Which lines of the records below contain the word "justify"? Copy each of them out.

[SUPPLIED RECORDS]

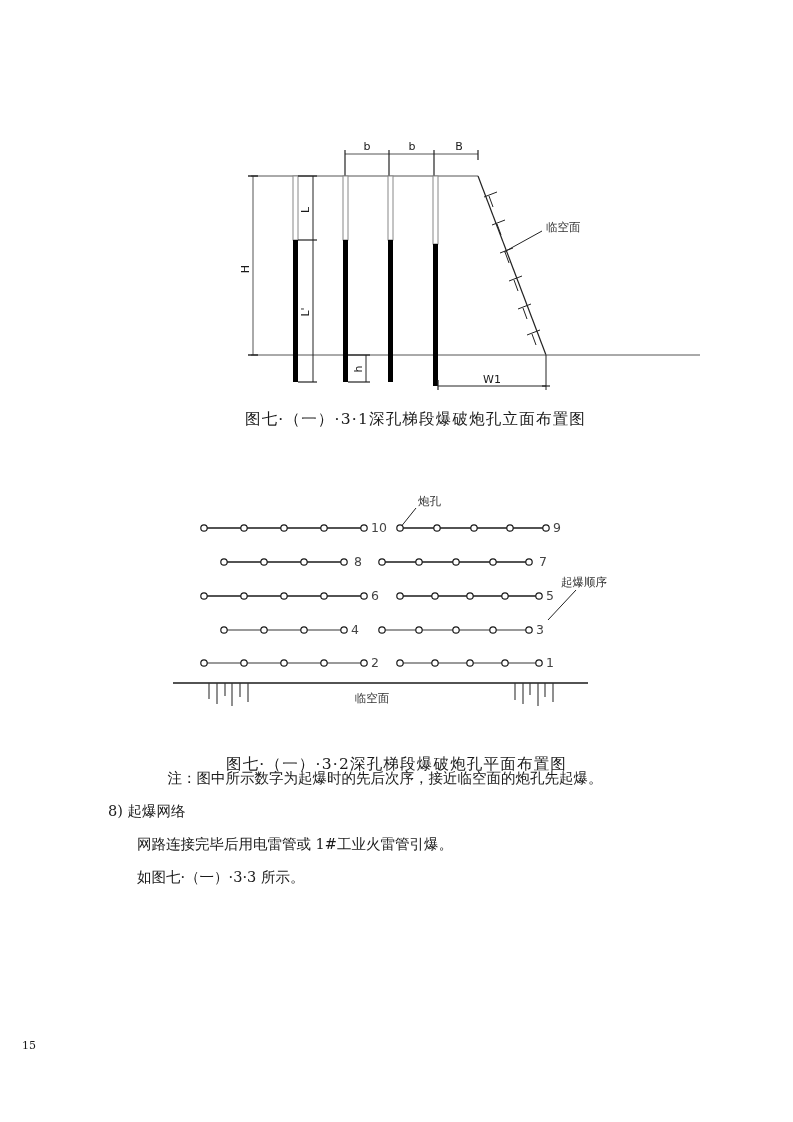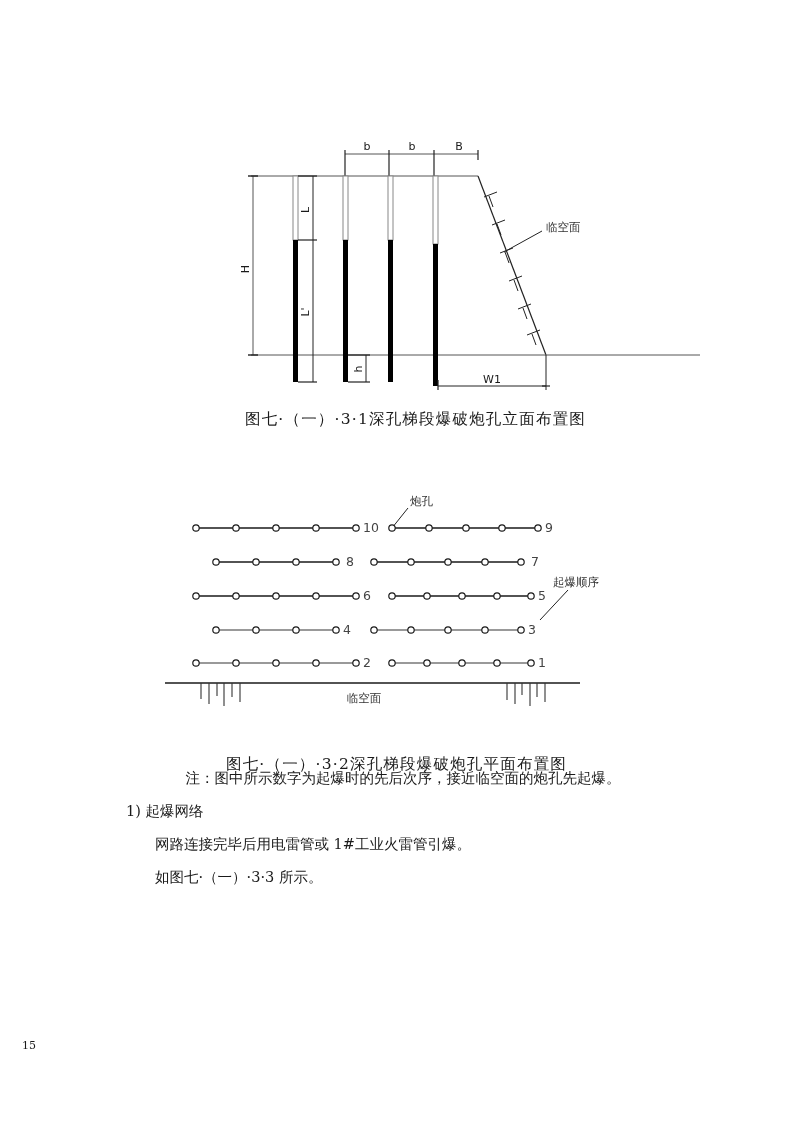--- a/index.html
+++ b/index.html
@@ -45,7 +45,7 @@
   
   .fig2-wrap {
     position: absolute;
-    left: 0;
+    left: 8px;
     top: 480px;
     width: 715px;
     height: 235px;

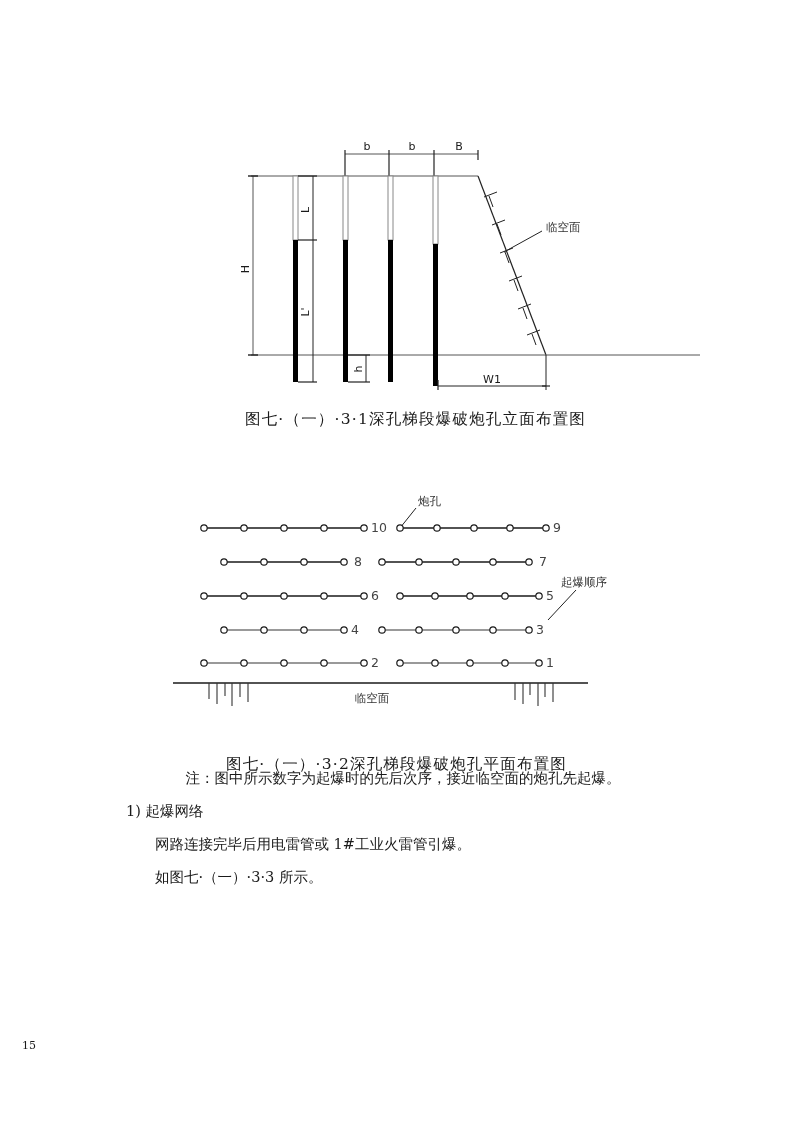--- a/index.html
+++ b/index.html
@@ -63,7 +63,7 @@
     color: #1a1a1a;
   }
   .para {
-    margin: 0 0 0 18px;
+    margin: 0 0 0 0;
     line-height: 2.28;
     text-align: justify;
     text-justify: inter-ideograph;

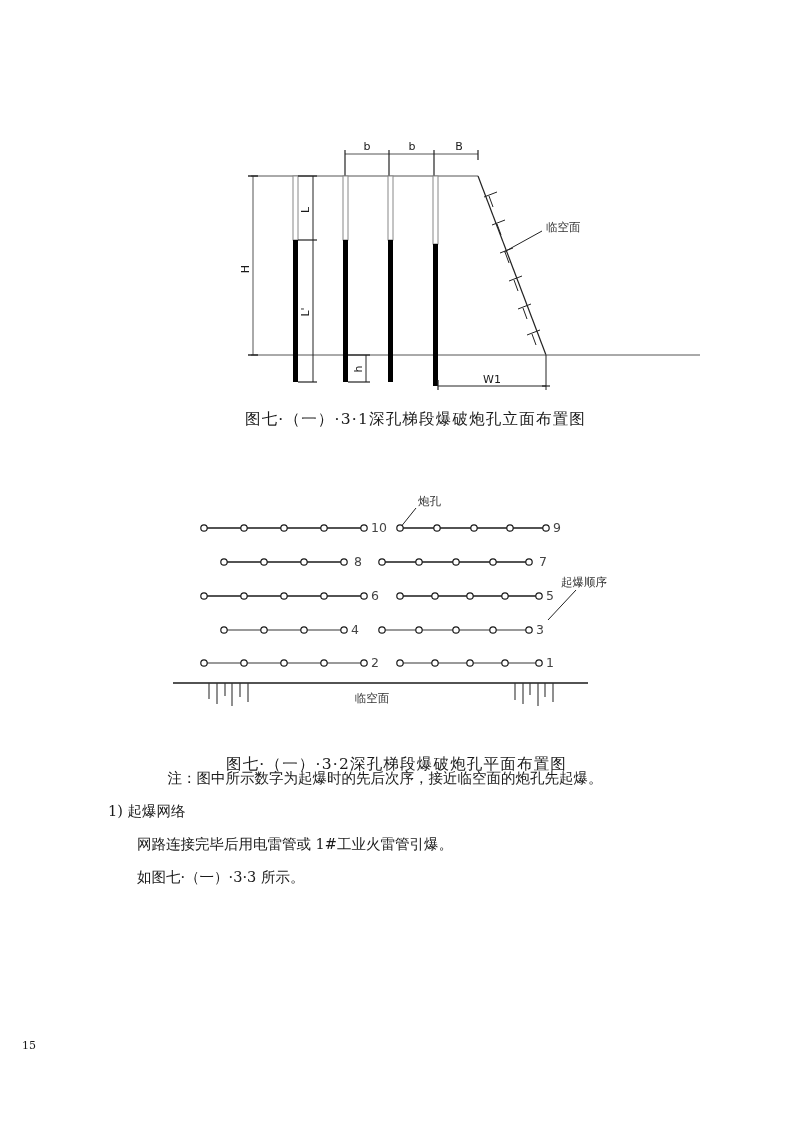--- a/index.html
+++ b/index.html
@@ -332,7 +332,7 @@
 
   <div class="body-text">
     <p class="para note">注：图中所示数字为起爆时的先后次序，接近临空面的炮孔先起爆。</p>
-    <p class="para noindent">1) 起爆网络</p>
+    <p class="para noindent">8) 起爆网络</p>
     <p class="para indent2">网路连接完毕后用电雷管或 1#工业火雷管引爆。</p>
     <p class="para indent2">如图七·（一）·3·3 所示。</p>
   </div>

[/SUPPLIED RECORDS]
[SUPPLIED RECORDS]

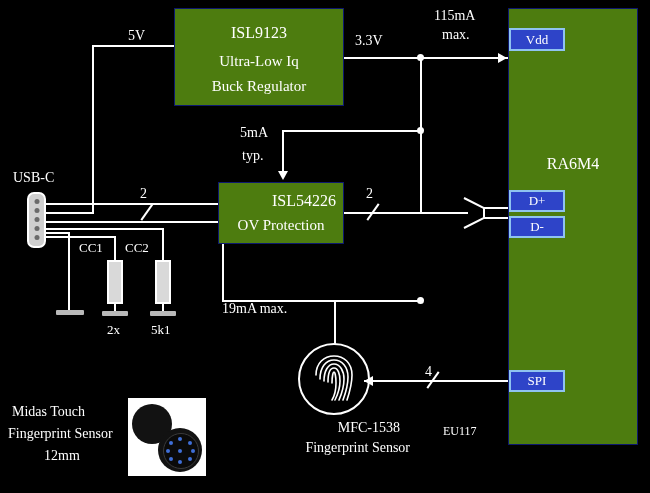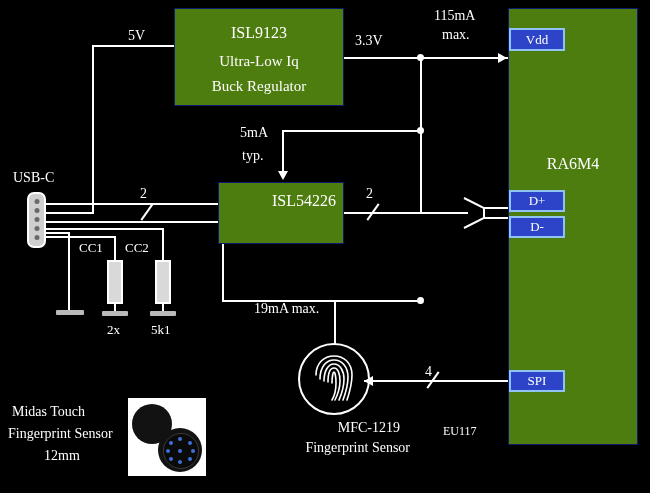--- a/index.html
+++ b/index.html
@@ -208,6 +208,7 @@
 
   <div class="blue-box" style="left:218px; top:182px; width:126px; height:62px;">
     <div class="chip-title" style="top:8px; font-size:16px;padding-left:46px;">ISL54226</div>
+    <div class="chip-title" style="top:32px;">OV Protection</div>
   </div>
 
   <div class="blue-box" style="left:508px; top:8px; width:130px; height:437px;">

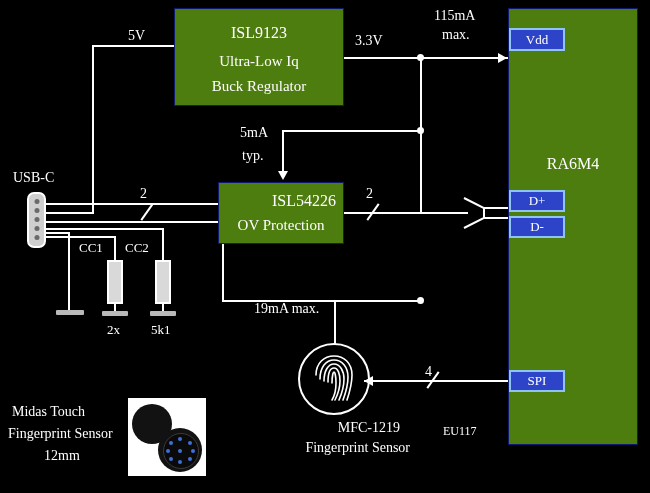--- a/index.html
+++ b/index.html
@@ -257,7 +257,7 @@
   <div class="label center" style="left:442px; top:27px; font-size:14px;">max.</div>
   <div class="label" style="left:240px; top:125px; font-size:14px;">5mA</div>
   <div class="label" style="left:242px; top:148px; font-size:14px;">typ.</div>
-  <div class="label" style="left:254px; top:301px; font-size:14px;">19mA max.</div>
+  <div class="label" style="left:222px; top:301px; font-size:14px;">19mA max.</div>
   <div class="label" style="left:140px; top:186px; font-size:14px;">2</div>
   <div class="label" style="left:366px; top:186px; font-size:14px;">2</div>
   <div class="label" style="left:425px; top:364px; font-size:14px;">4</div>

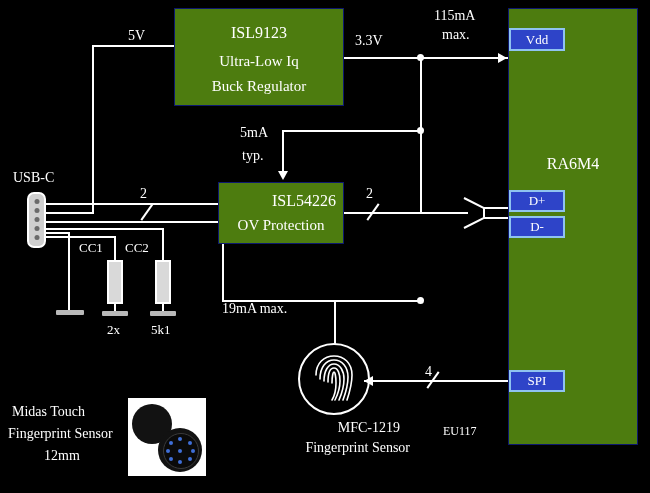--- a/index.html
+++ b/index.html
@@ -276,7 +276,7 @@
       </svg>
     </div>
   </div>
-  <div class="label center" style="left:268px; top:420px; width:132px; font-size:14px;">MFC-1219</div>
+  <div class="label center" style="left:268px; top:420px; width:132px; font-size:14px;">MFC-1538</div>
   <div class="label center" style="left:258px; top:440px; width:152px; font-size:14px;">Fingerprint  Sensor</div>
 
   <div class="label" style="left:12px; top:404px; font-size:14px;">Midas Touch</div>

[/SUPPLIED RECORDS]

_RESULT OF THIS EXERCISE:_
     text-align: justify;
     text-justify: inter-ideograph;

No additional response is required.